Thursday, August 26, 2021

The hybrid work revolution after Covid-19 is already transforming economies

 While a more permanent transformation of working life will have painful consequences for many inner-city businesses, economists see a recalibration underway that can revitalize smaller towns, suburbs


Even in the 19th century, workers were beginning to resent the grind of office life.

“You don’t know how wearisome it is to breathe the air of four pent walls without relief, day after day,” British essayist Charles Lamb wrote in a letter to poet William Wordsworth back in 1822, railing against his toil in the East India Company’s office in Leadenhall Street, London.

For the last 17 months, however, Lamb’s modern successors have mostly worked from home, liberated from what he termed “official confinement.” Today’s white-collar staff are living through a radical transformation of professional life, one economist says is already beginning to jump-start economic productivity and accelerate innovation.

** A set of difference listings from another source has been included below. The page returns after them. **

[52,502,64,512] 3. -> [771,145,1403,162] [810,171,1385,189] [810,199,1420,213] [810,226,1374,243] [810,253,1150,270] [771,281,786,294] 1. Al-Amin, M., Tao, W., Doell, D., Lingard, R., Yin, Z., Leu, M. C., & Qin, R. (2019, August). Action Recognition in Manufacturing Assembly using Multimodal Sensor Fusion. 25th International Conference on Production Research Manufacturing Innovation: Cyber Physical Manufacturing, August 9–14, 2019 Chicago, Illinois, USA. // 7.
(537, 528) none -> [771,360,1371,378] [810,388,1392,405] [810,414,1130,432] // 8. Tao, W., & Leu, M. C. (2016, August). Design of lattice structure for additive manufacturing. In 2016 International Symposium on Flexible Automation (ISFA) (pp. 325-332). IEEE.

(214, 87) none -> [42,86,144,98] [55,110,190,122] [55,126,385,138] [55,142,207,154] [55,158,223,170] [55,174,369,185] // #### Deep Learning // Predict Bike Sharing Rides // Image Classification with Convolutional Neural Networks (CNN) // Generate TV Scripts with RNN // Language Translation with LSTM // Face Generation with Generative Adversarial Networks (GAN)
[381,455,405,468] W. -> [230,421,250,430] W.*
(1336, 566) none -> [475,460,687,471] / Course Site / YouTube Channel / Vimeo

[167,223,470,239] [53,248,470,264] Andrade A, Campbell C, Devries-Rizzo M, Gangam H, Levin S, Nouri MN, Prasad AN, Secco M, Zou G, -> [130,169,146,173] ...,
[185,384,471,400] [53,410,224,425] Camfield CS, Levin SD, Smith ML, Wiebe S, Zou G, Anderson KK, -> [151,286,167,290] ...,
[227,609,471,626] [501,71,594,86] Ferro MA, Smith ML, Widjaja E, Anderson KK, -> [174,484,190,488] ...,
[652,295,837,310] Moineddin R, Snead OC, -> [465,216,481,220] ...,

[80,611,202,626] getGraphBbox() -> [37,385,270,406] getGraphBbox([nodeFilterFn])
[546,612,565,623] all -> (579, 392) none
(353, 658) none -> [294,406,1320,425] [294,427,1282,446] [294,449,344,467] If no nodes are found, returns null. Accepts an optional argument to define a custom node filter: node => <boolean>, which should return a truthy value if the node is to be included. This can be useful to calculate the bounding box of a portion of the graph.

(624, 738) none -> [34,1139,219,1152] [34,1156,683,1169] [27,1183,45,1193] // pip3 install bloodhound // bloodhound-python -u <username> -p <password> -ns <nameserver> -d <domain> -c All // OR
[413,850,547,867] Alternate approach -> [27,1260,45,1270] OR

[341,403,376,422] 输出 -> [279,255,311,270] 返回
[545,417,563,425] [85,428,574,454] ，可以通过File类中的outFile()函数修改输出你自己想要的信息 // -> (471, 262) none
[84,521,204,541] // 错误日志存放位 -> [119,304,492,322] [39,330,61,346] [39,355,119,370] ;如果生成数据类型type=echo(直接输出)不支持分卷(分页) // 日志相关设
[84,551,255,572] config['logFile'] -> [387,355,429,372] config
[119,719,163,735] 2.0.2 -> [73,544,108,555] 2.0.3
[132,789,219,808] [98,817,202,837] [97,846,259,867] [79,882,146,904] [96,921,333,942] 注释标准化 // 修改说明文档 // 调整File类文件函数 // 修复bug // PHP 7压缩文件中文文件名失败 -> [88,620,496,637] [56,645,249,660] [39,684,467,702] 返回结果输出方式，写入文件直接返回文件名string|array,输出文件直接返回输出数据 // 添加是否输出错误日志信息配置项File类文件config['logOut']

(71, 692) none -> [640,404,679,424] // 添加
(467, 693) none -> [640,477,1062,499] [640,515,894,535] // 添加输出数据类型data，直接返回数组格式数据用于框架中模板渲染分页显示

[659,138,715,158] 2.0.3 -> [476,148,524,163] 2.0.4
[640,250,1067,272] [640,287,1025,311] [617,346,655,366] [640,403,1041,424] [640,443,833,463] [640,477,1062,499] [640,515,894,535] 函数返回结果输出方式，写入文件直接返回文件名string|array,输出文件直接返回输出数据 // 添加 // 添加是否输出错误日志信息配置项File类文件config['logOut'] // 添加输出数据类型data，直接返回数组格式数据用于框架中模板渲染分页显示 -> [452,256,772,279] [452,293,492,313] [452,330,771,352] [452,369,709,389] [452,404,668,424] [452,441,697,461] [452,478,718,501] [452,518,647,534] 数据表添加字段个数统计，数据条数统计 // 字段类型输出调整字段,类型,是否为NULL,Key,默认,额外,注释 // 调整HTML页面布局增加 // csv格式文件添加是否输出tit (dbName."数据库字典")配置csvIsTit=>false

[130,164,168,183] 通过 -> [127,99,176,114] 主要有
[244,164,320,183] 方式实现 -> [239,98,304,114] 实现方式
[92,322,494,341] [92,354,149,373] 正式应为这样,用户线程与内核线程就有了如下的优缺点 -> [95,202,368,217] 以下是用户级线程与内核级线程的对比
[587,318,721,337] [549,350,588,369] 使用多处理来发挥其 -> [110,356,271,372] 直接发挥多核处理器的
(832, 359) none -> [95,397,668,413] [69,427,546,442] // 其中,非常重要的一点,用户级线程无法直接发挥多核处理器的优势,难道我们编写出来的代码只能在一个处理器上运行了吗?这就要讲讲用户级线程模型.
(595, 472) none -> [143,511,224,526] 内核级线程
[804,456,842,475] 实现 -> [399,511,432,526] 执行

The pandemic has weakened the gravitational pull of city centers, with new forces now reshaping knowledge-based economies. Public transport journeys into cities are down, as are coffee shop sales, while demand for real estate in leafy suburbs is up. Americans spent more time on leisure and household activities in 2020, replacing commuter life with real life.

While a more permanent transformation of working life will have painful consequences for many inner-city businesses, economists see a recalibration underway that can revitalize smaller towns and suburbs. New digital tools mean that retail and hospitality — as well as knowledge-intensive industries — are already undergoing far-reaching change.

Working from home around one day a week will boost productivity by 4.8% as the post-Covid economy takes shape, according to a recent study of more than 30,000 U.S. employees co-authored by José María Barrero of Instituto Tecnológico Autónomo de México and others. Much of that one-off increase is projected to come from reduced commuting time, a factor not usually captured by economists.